| Task requirements |
Leave out the lines before the one with "(171, 426) none"; output that line and all remaining lines of the records exactly.

| Source information |
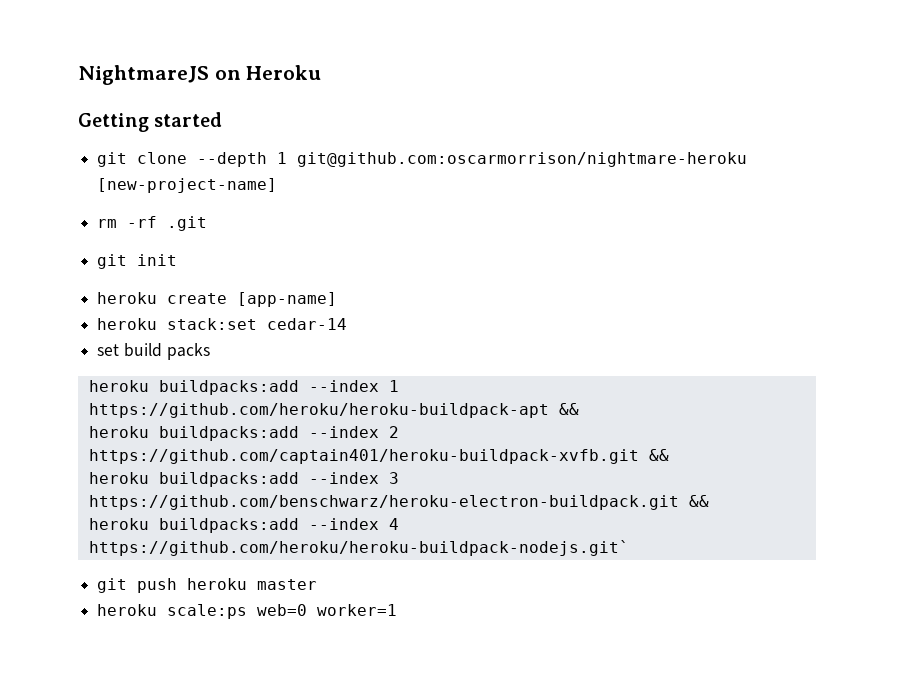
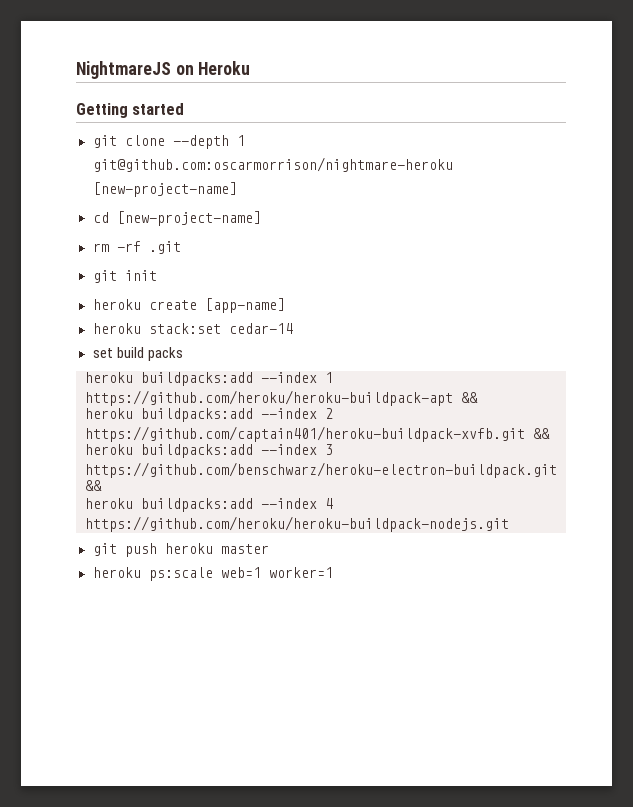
(278, 185) none -> [92,211,261,226] // cd [new-project-name]
[88,540,629,556] https://github.com/heroku/heroku-buildpack-nodejs.git` -> [85,516,509,532] https://github.com/heroku/heroku-buildpack-nodejs.git
[167,604,308,619] scale:ps web=0 -> [148,567,261,581] ps:scale web=1

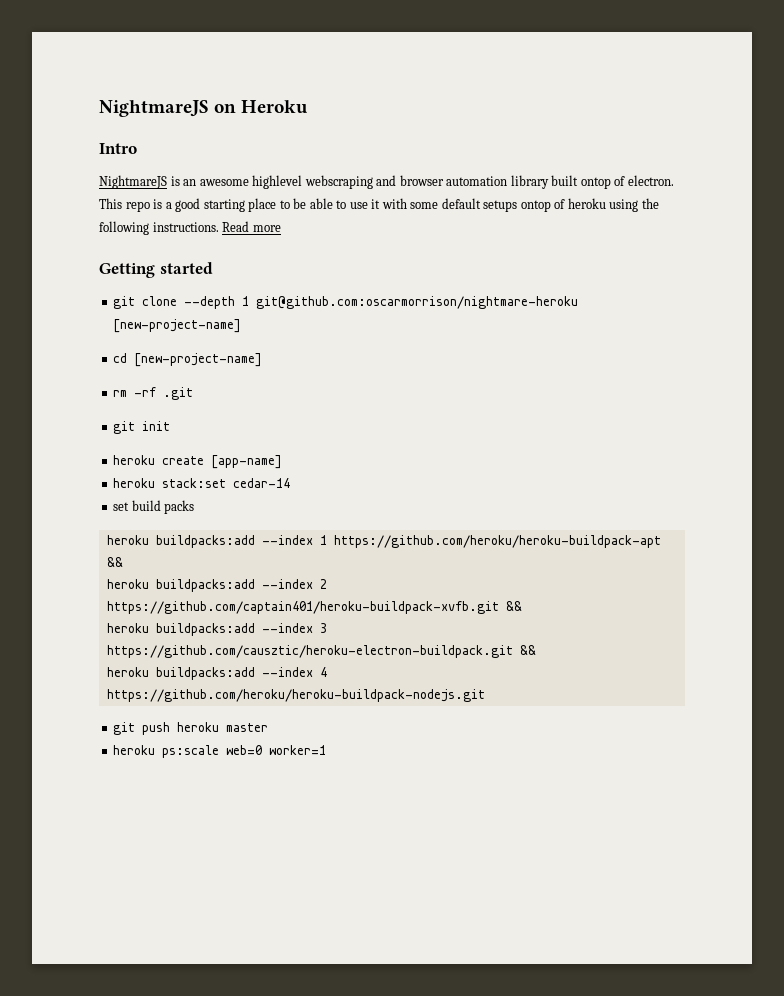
(251, 68) none -> [99,143,137,154] [99,175,674,189] [99,198,659,212] [99,221,281,235] // Intro // NightmareJS is an awesome highlevel webscraping and browser automation library built ontop of electron. This repo is a good starting place to be able to use it with some default setups ontop of heroku using the following instructions. Read more
[85,462,557,478] https://github.com/benschwarz/heroku-electron-buildpack.git -> [106,645,513,658] https://github.com/causztic/heroku-electron-buildpack.git
[220,567,261,578] web=1 -> [226,745,263,755] web=0

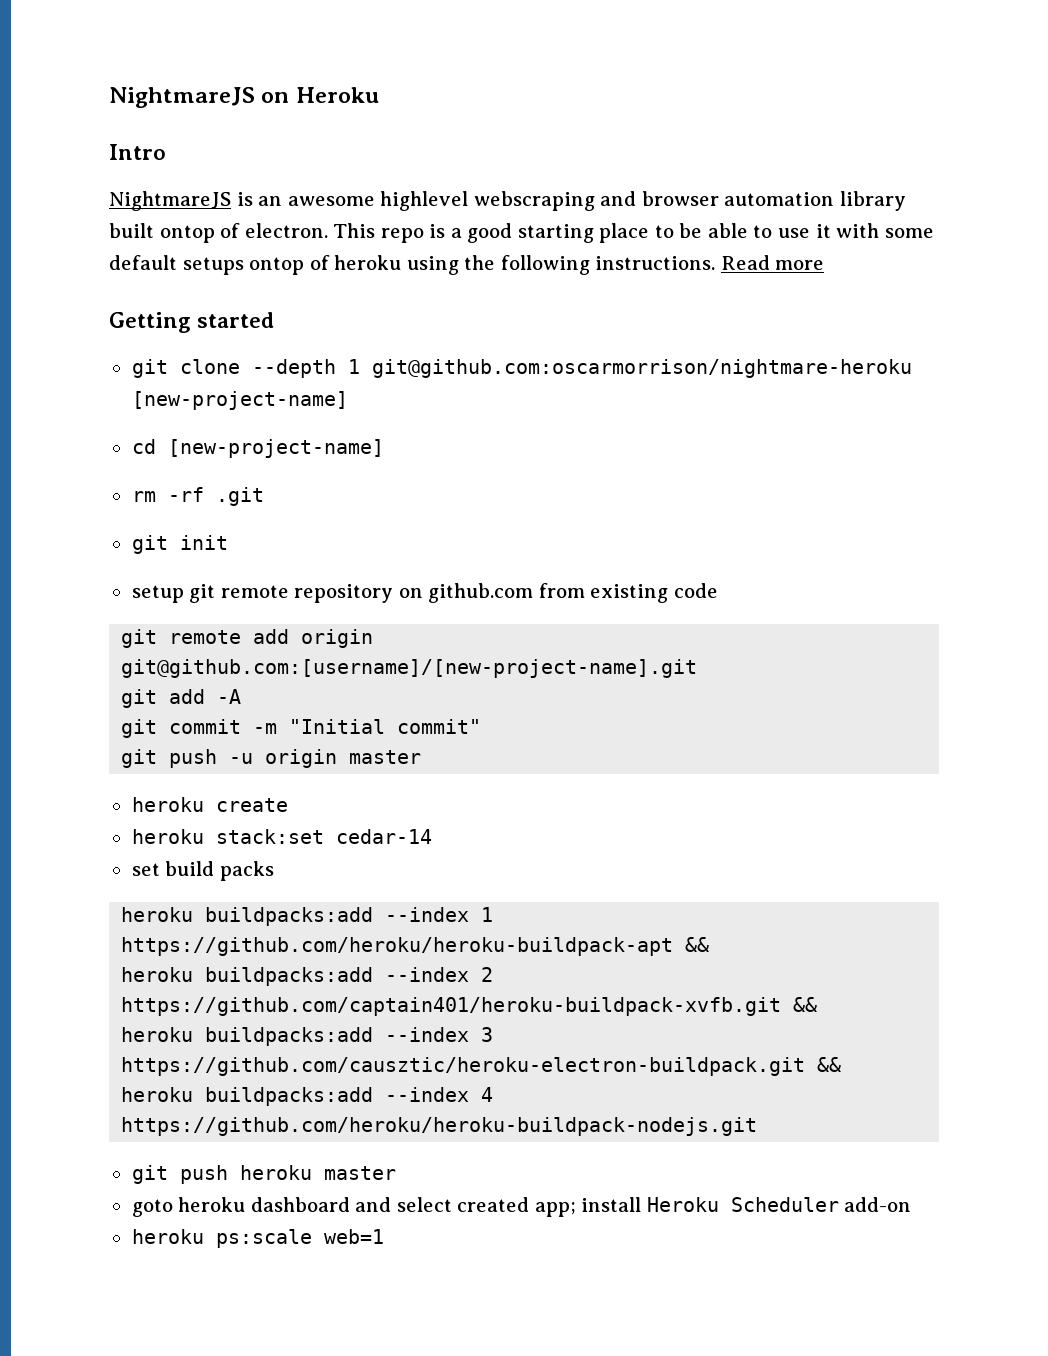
(171, 426) none -> [131,583,718,603] [121,629,374,648] [121,659,698,678] [121,689,242,708] [121,719,482,738] [121,749,422,768] // setup git remote repository on github.com from existing code // git remote add origin git@github.com:[username]/[new-project-name].git // git add -A // git commit -m "Initial commit" // git push -u origin master
[211,455,283,469] [app-name] -> (288, 805) none
(269, 727) none -> [131,1197,912,1217] // goto heroku dashboard and select created app; install Heroku Scheduler add-on
[226,745,327,755] web=0 worker=1 -> [323,1229,384,1244] web=1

| Completed task |
(171, 426) none -> [131,583,718,603] [121,629,374,648] [121,659,698,678] [121,689,242,708] [121,719,482,738] [121,749,422,768] // setup git remote repository on github.com from existing code // git remote add origin git@github.com:[username]/[new-project-name].git // git add -A // git commit -m "Initial commit" // git push -u origin master
[211,455,283,469] [app-name] -> (288, 805) none
(269, 727) none -> [131,1197,912,1217] // goto heroku dashboard and select created app; install Heroku Scheduler add-on
[226,745,327,755] web=0 worker=1 -> [323,1229,384,1244] web=1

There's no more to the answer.